Saturday, January 29, 2011

How does RAID detect a faulty HD?

I have been looking over Raid levels over the past 3 days. And have been weighing up the pro/cons of raid controllers hardware/software. I understand that RAID is not a backup solution and I'm perfectly fine with it, though one question still remains.

How does a RAID controller, even Raid 1 to Raid 6 actually detect that a hard disk drive is failing. The research that I have done have showed that most common hard disk drive manufactures use ECC in their hard disk drive design that is suppose to protect against 1 bit failures to an extent 3 bits.

Though when thinking about this, lets say you have Raid (1) and two hard disk drives that are identical. Lets say, data is read from drive 0, and also at the same time from drive 1. Though drive 1 reports a ECC read failure to the Raid Controller.

Now this is the big question, with hardware raid what would the Raid controller do? Its got a signal from the hard disk that the read failed. It can report the hard disk drive as faulty and need replacing.

Does the Raid Controller Seeks to a different hard disk drive for the data until it gets a successfully read from the drive. (Yes, a drive can report read correct and the data can still be corrupted, and RAID does not check polarity or ECC on read)

  • The answer to the question is going to depend greatly on the RAID controller manufacturer and how they implemented error/failed drive detection.

    Chad : The trouble is, I cannot find correct documentation on any RAID controllers how they do this! Its really frustrating to try to find documentation on their error recovery procedures. This I think they do not openly release because trade secrets. Though if you know any RAID controllers that do tell you what happen I would love to read their doco's. For example, the hard drives I use are Server Grade, that report a read failure. Though how/what/why who reads this information is a mystery.
    womble : If they're trade secrets, then publishing them on this site would be a very stupid thing to do.
    Zypher : The exact algorithms they use are definatly going to be "secret souce"
    Bart Silverstrim : Publishing secrets doesn't matter. If a competitor wants to know about it they just reverse engineer it. Pepsi knows very well how to make Coke, and Coke can make Pepsi if they wanted. They don't because there's no point in Coke making an exact duplicate of Pepsi. Same with RAID cards...why make a card that's already out there? Make your own and make it perform better and be more reliable. If it can be proven they reverse engineered anything or "stole" code (which would probably be copyrighted), they'd be sued into oblivion and skewered in public opinion anyway.
    From Zypher
  • There are various methods that a RAID implementations can assess the "health" of a disk (SMART, SCSI "Check Condition" and "Sense Key" messages), but I'm not aware of any published "standard" as to how RAID implementations should act on these methods. The specific steps that each make and model of RAID controller firmware (or, for that matter, a software RAID implementation in an OS) uses are going to vary depending on the manufacturer's design.

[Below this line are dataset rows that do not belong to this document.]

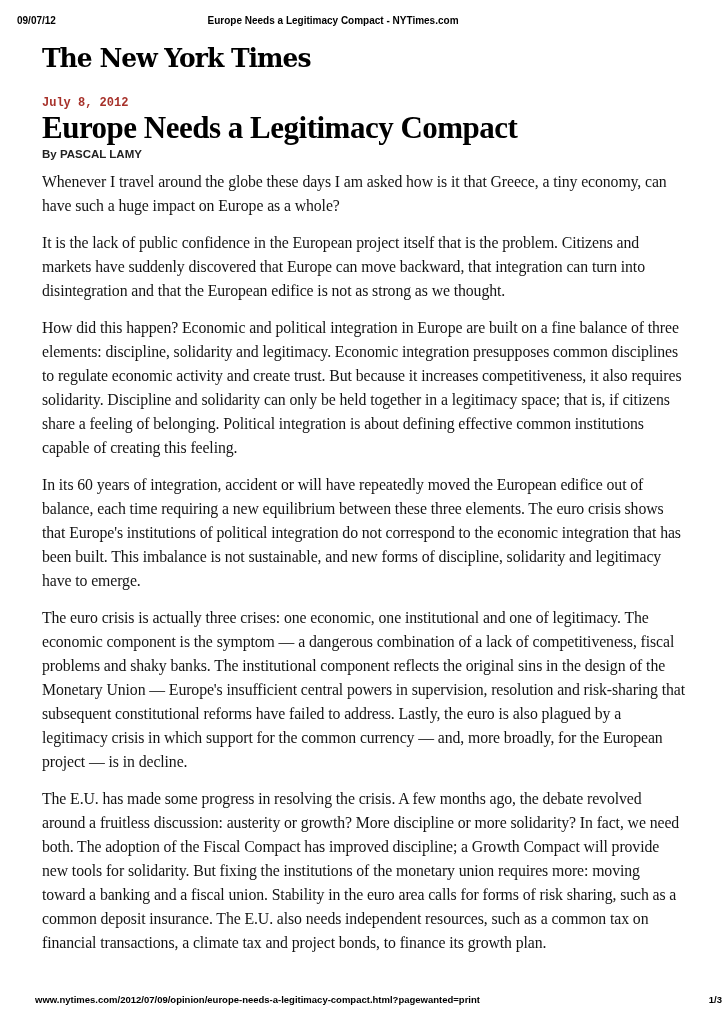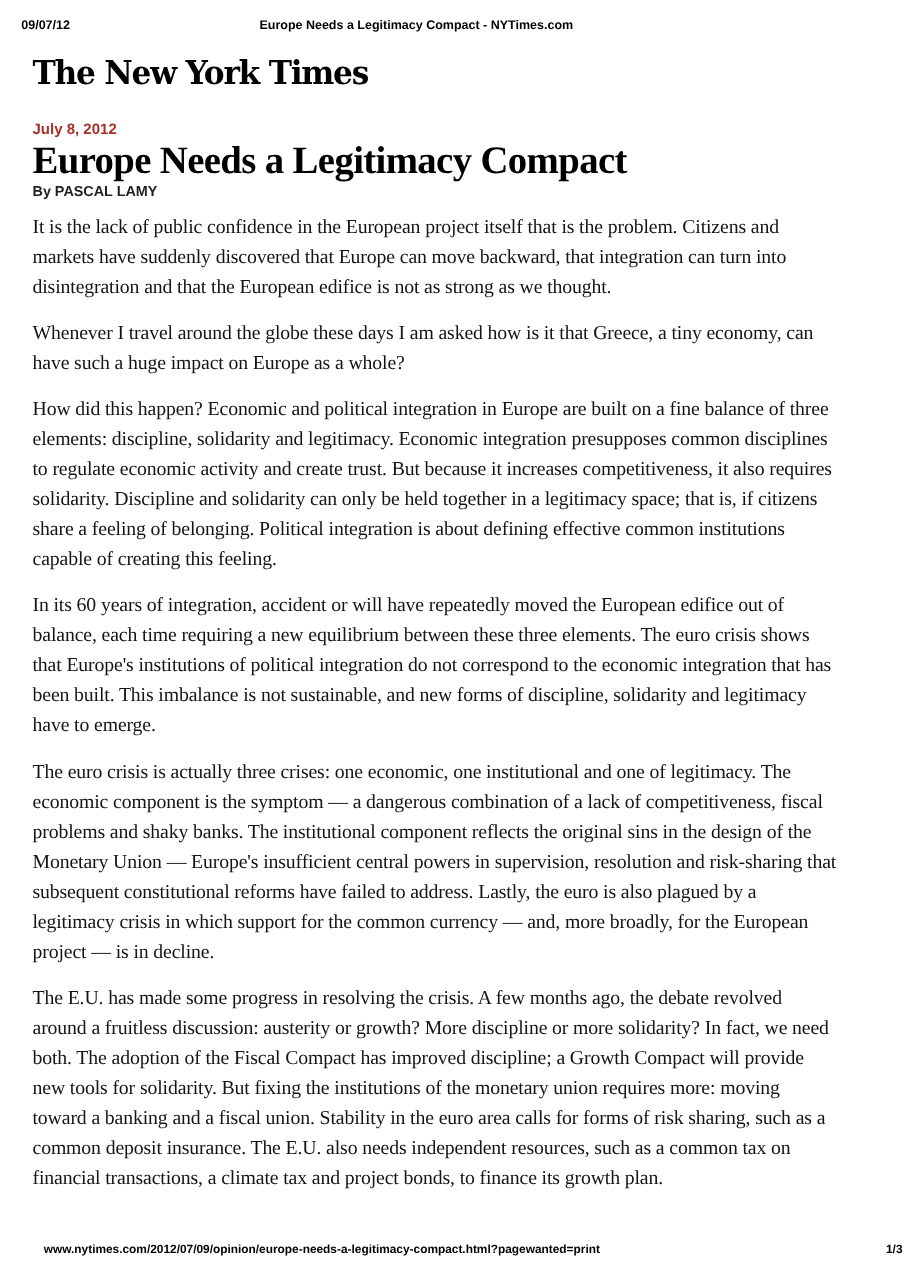"The New York Times" .column { left: 26px -> 42px }
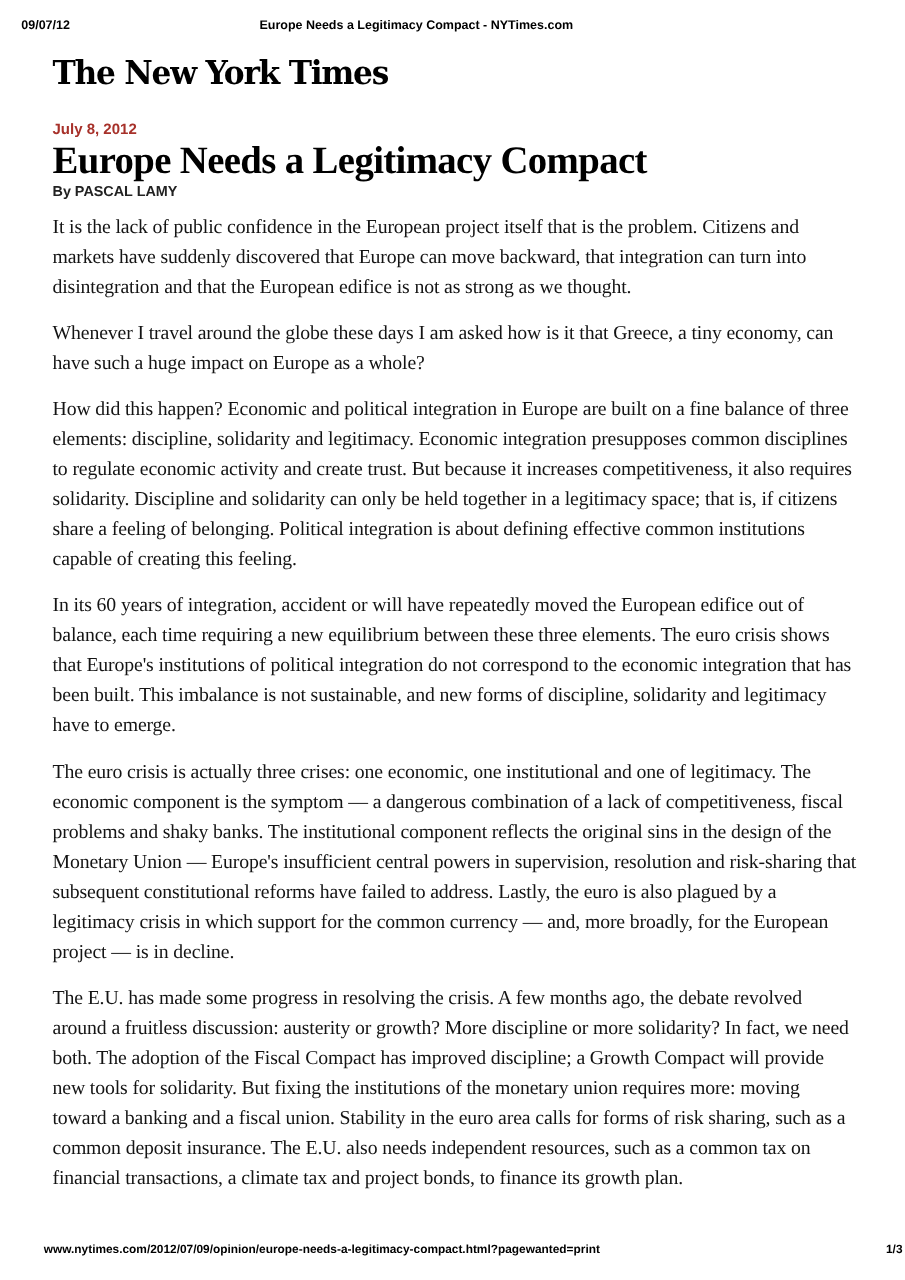"July 8, 2012" .article-date { font-family: Liberation Sans, sans-serif -> Liberation Mono, monospace }
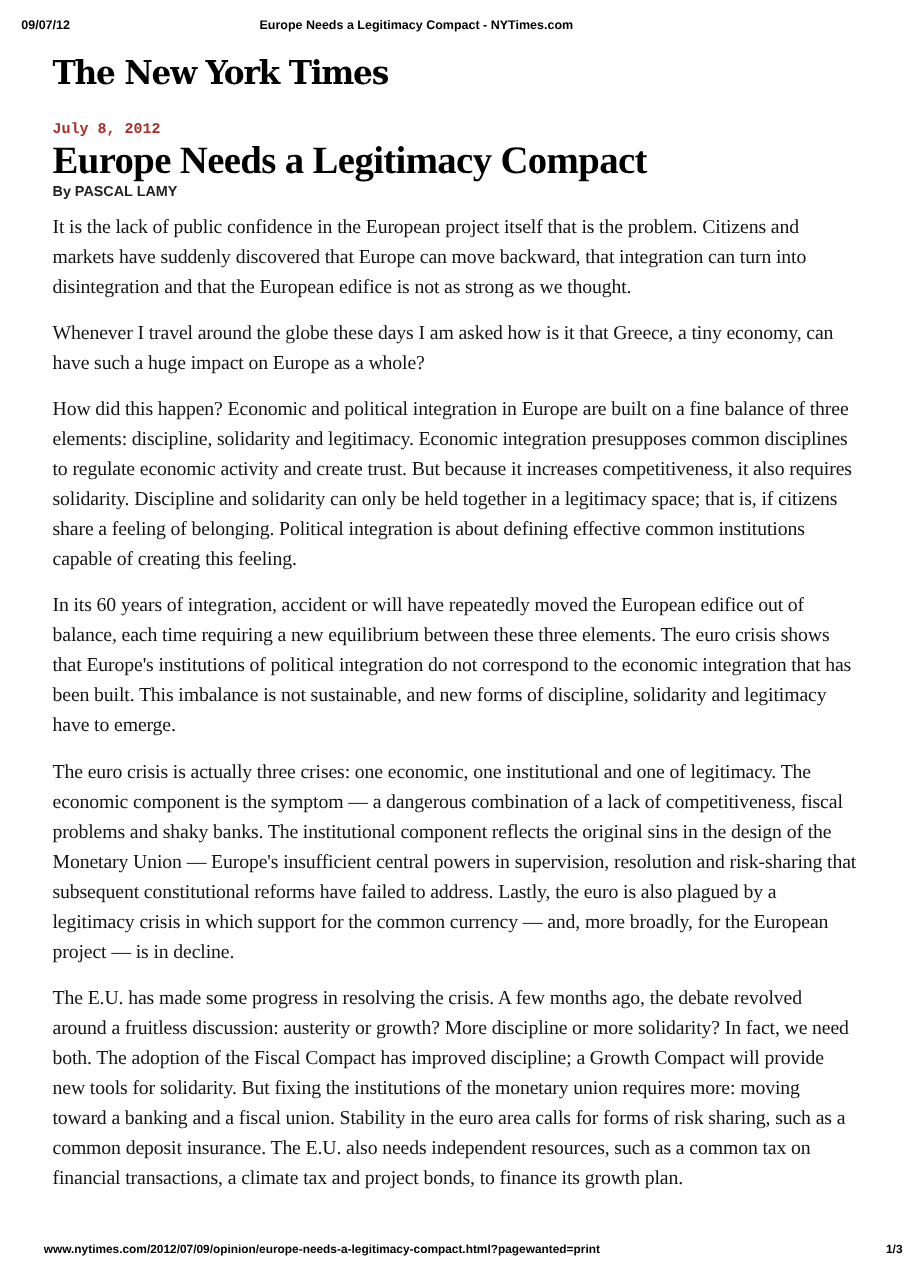"It is the lack of" p { order: before "Whenever I travel around the" -> after "Whenever I travel around the" }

    All hard disk drives use error correcting codes (ECC) today. At the data densities we're working at bit errors are just a fact of life. Unrecoverable read errors are what matter to a RAID controller. At the level you're interested in, you'd have to have the design specs on both the RAID controller and the drive firmware to really understand how media errors would be reported up the device stack to the OS, and ultimately the user.

  • Implementation is entirely up to the manufacturer. They could use any mix of tools... calculating parity of data as it's written to the drive and if it's wrong, it flags a possible issue, it could watch hard disk status if there's onboard SMART status, reading errors straight from the drive, see if there's issues through multiple errors to a particular drive, etc...

    I've had a controller that didn't KNOW there was an issue with a drive. We had a three-drive RAID 5 where one disk completely failed. Installed a new drive, and in the process of rebuilding one of the good disks upchucked an unrecoverable read error, which is an issue more and more as drives get bigger and manufacturers allow a certain number of these in the manufacturing process. End result? Rebuild from bare metal backup. So when you ask how the controller "knows" the drive is bad, it doesn't necessarily know.

    In other words, RAID controllers just do the best they can. They still fail.

    The end result is that RAID controllers usually simplify your setup by abstracting the work from the software, they offload processing power to dedicated hardware, and they add (usually) some better support for telling the end user which drive is bad (through software tools and/or blinky lights) so you don't have to guess which one is bad.

    Software RAID is integrated with the OS, it's far far cheaper, and it's just about as reliable now (if you're talking about Linux especially) and nearly as speedy (in some cases, faster). It also doesn't need special drivers unlike many controllers. If you use a high-end card it'll probably perform better but for most home-grade RAID they tend to be comparable in speed.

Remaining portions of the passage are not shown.